A handful of people skied fast on Thursday. But Rossi taught the group the difference between really good skiers racing and a real ski racer. The course was slick and fast, but the Italian was slicker and faster, driving through the turns with his skis shoulder-width apart, never edging, always powering the perfect line.

Rossi doesn’t care too much about the times anymore. He’s tapping into a lifetime of memories.

“I’ve done it for so many years and there are so many good feelings and emotions associated with skiing and racing that I want to come here and feel it again,” said Rossi.

After the race, he drives home, arriving between 1 and 2 a.m., a schedule his wife tolerates.

“She’s a very good woman,” Rossi said.

As the competitors gathered in the lodge to hear Yaeger read out the results with proper enthusiasm, the skiers were still thinking about racing –– about Team USA’s chances at Whistler Olympics.

“We’re kind of upset (Lindsey) Vonn has a bruised shin, but we know she’ll ski through it,” Millard said.

Ski through it. Never quit. If there’s one ski value the South can claim as its own, it is a deep commitment to ski at any costs, rain or shine, at night, with or without snow. That’s a value Rossi has become a part of.

“My friends in Atlanta think I’m crazy,” Rossi said. “Some people like to go to Vegas. I like to ski.”

Cataloochee reaches out to women

Ski instructor Kathy New can truly empathize with the nervous beginners she teaches at the Cataloochee Ski Area in Maggie Valley each winter.

More than 30 years ago, New took her first turns on the very same slopes as her students.

After years of watching skiing on television and hearing stories from her father and uncle of legendary ski trips to Colorado, New finally got the chance to try the sport out as a freshman at Western Carolina University.

New tagged along with some friends from the ski club, feeling a mix of excitement and nervousness as they neared the ski resort.

Soon after hitting the slopes, though, New realized she was a natural.

“I was one of those instant learners,” said New. “I wanted to keep going back.”

New progressed so quickly that just a couple of winters later, she began instructing at Cataloochee. She has given lessons to everyone from 4-year-olds to women in their 70s ever since.

Over the years, New has seen the Cataloochee resort evolve and grow, upgrading from the simple T-bars she’d once used to chairlifts.

New has also experienced some vast improvements in equipment since the 1970s. Skis back then were longer, narrower and heavier, and boots were even more uncomfortable.

“The equipment was not as learner-friendly as it is now,” said New.

According to New, it was only about a decade ago that “real women’s equipment” became available.

“Boots specifically designed for women, not just men’s boots with pink graphics,” New said.

At the same time, ski resorts across the country began offering women’s clinics. Cataloochee was no exception, beginning its own Women on Wednesdays program about 11 years ago.

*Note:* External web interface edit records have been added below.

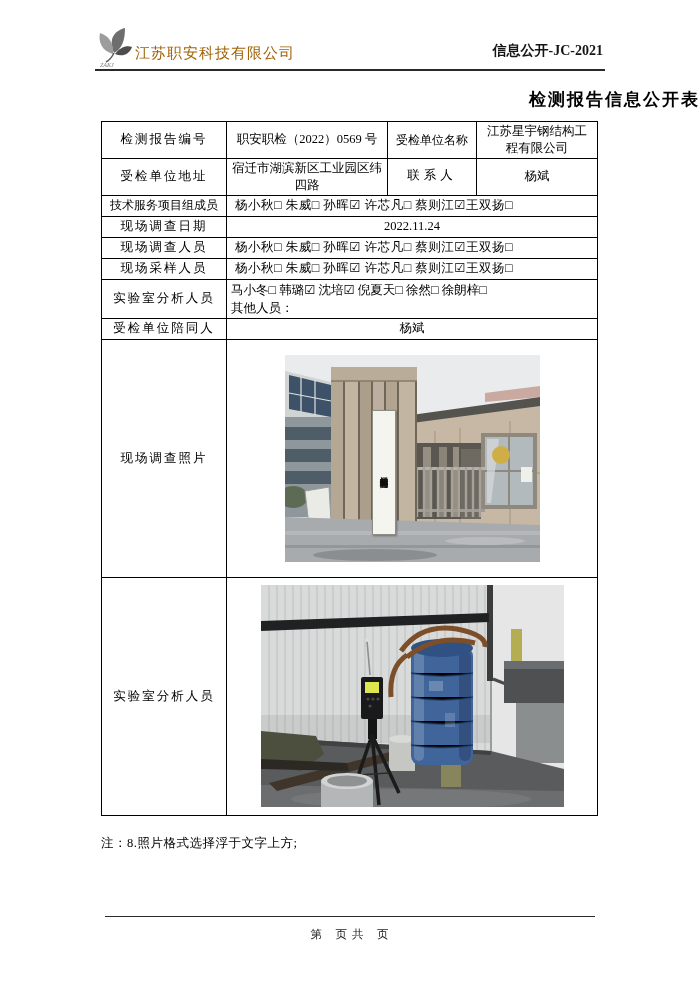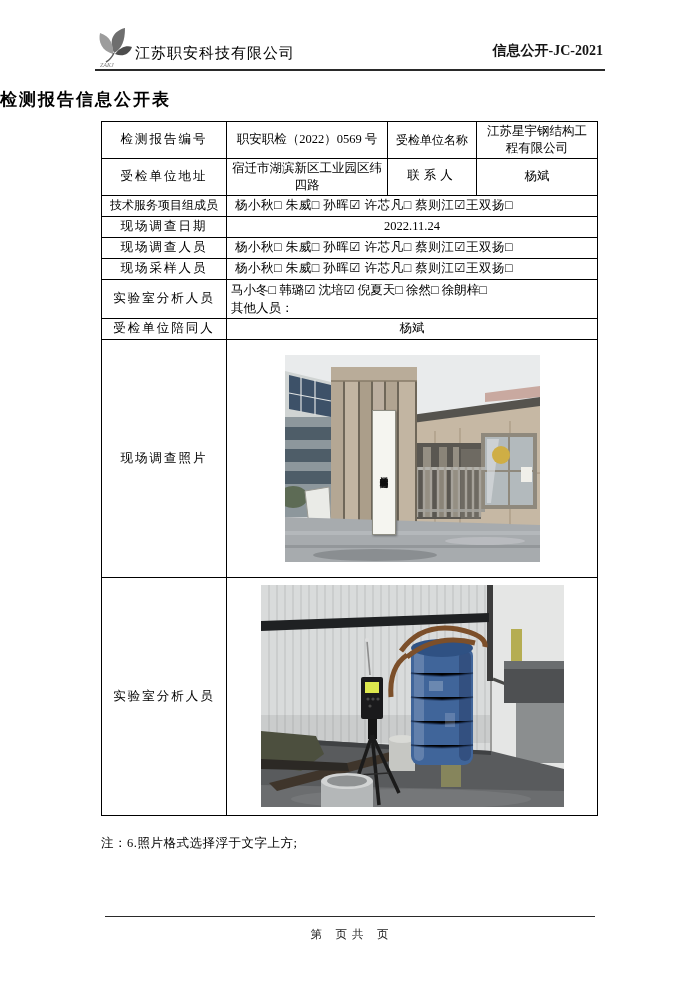--- a/index.html
+++ b/index.html
@@ -3,24 +3,24 @@
 <meta charset="utf-8">
 <style>
   html,body{margin:0;padding:0;}
   body{
     width:700px;height:990px;background:#ffffff;position:relative;
     font-family:"Liberation Serif","DejaVu Serif","DejaVu Sans",serif;
     color:#000;overflow:hidden;
   }
   .header{position:absolute;top:26px;left:95px;width:510px;height:42px;}
   .logo{position:absolute;left:0;top:0;}
-  .company{position:absolute;left:40px;top:18px;font-size:15px;color:#000000;letter-spacing:1px;font-family:Liberation Mono, monospace;}
+  .company{position:absolute;left:40px;top:18px;font-size:15px;color:#a16207;letter-spacing:1px;font-family:Liberation Mono, monospace;}
   .doccode{position:absolute;right:2px;top:16px;font-size:14px;font-weight:bold;color:#151515;}
   .header-rule{position:absolute;top:69px;left:95px;width:510px;height:0;border-top:2px solid #2a2a2a;}
-  .title{position:absolute;top:88px;left:0;width:100%;text-align:left;font-size:17px;font-weight:bold;letter-spacing:2px;}
+  .title{position:absolute;top:88px;left:0;width:100%;text-align:right;font-size:17px;font-weight:bold;letter-spacing:2px;}
   table.form{position:absolute;top:121px;left:101px;width:496px;border-collapse:collapse;table-layout:fixed;}
   td{border:1px solid #000;font-size:12.5px;padding:1px 4px;text-align:center;vertical-align:middle;line-height:1.35;overflow:hidden;}
   .lbl{letter-spacing:2px;}
   .lbl-tight{letter-spacing:0;font-size:12px;padding:1px 1px;}
   .lbl-sp{letter-spacing:4px;font-family:Liberation Mono, monospace;}
   .val-left{text-align:left;padding-left:8px;letter-spacing:0.5px;margin-left:8px;}
   .r36{height:36px;} .r21{height:21px;} .rlab{height:36px;} .rphoto{height:238px;}
   .lab-line{ text-align:left;padding-left:4px;line-height:1.45;margin-left:8px;}
   .photo-cell{padding:0;text-align:center;}
   .photo1{position:relative;width:255px;height:207px;display:inline-block;vertical-align:middle;}
@@ -313,15 +313,15 @@
             <ellipse cx="86" cy="196" rx="26" ry="8" fill="#d2d4d4"></ellipse>
             <ellipse cx="86" cy="196" rx="20" ry="5.5" fill="#8f9293"></ellipse>
           </g>
         </svg>
       </div>
     </td>
   </tr>
 </tbody>
   </table>
 
-<div class="note">注：6.照片格式选择浮于文字上方;</div>
+<div class="note">注：8.照片格式选择浮于文字上方;</div>
 
 <div class="footer">第　页 共　页</div>
 
 </body></html>

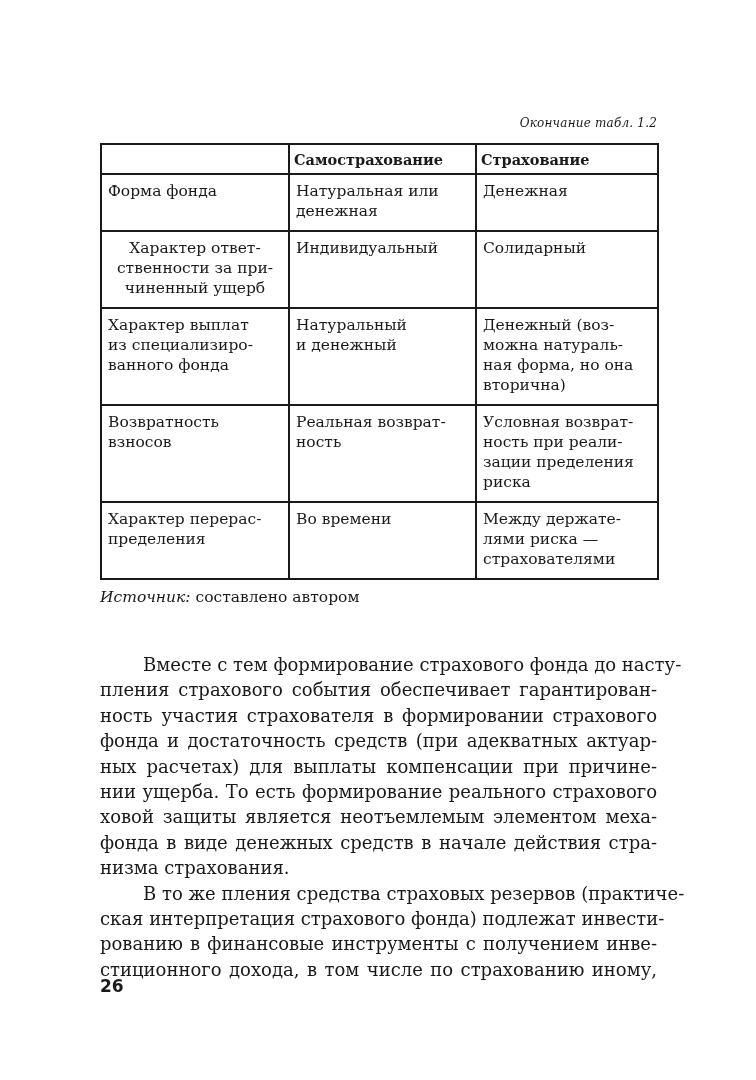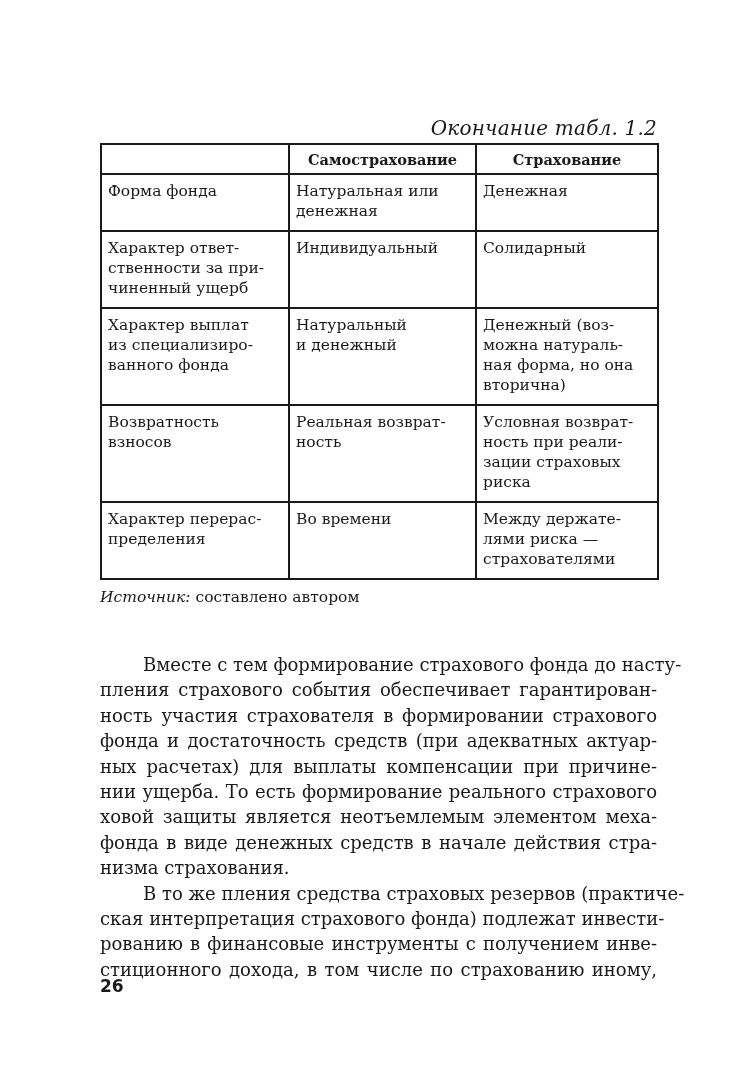--- a/index.html
+++ b/index.html
@@ -4,37 +4,37 @@
   <style>
     html, body { margin: 0; padding: 0; background: #ffffff; }
     body {
       width: 756px; height: 1080px; position: relative; overflow: hidden;
       font-family: "DejaVu Serif", "Liberation Serif", serif;
       color: #1a1a1a;
     }
     .page { position: absolute; left: 100px; top: 0; width: 557px; }
     .caption {
       position: absolute; right: 0; top: 116px;
-      font-style: italic; font-size: 20px; letter-spacing: 0.2px;
+      font-style: italic; font-size: 12px; letter-spacing: 0.2px;
       white-space: nowrap;
     }
     table.t {
       position: absolute; left: 0; top: 143px; width: 557px;
       border-collapse: collapse; table-layout: fixed;
       font-size: 15.5px; line-height: 20px;
     }
     table.t col.c1 { width: 188px; }
     table.t col.c2 { width: 187px; }
     table.t col.c3 { width: 182px; }
     table.t th, table.t td {
       border: 2px solid #1a1a1a; vertical-align: top; text-align: left;
       padding: 6px 6px 3px 6px;
     }
     table.t th {
-      font-weight: bold; text-align: center; font-size: 14.5px;
+      font-weight: bold; font-size: 14.5px;
       height: 18px; padding: 5px 4px 3px 4px;
     }
     table.t td .l { display: block; white-space: nowrap; }
     .source {
       position: absolute; left: 0; top: 588px; font-size: 15.5px;
     }
     .source .lbl { font-style: italic; }
     .body {
       position: absolute; left: 0; top: 652px; width: 557px;
       font-size: 18px; line-height: 25.4px;
@@ -77,21 +77,21 @@
           </td>
           <td style="height: 46px;">
             <span class="l">Натуральная или</span>
             <span class="l">денежная</span>
           </td>
           <td style="height: 46px;">
             <span class="l">Денежная</span>
           </td>
         </tr>
         <tr>
-          <td style="height: 66px;">
+          <td style="height: 66px; text-align: center;">
             <span class="l">Характер ответ-</span>
             <span class="l">ственности за при-</span>
             <span class="l">чиненный ущерб</span>
           </td>
           <td style="height: 66px;">
             <span class="l">Индивидуальный</span>
           </td>
           <td style="height: 66px;">
             <span class="l">Солидарный</span>
           </td>
@@ -118,21 +118,21 @@
             <span class="l">Возвратность</span>
             <span class="l">взносов</span>
           </td>
           <td style="height: 86px;">
             <span class="l">Реальная возврат-</span>
             <span class="l">ность</span>
           </td>
           <td style="height: 86px;">
             <span class="l">Условная возврат-</span>
             <span class="l">ность при реали-</span>
-            <span class="l">зации страховых</span>
+            <span class="l">зации пределения</span>
             <span class="l">риска</span>
           </td>
         </tr>
         <tr>
           <td style="height: 66px;">
             <span class="l">Характер перерас-</span>
             <span class="l">пределения</span>
           </td>
           <td style="height: 66px;">
             <span class="l">Во времени</span>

The clinics have been successful because women tend to learn faster in groups, according to New. Women who learn together are usually supportive, encouraging and nurturing.

New has noticed that the women she teaches are more interested in mastering specific techniques, unlike her male students who’d rather race down to the bottom, she said.

For New, the best way to learn a sport well is to teach it.

“Because you have to learn the mechanics of how it works,” said New. “You have to be able to put it into words.”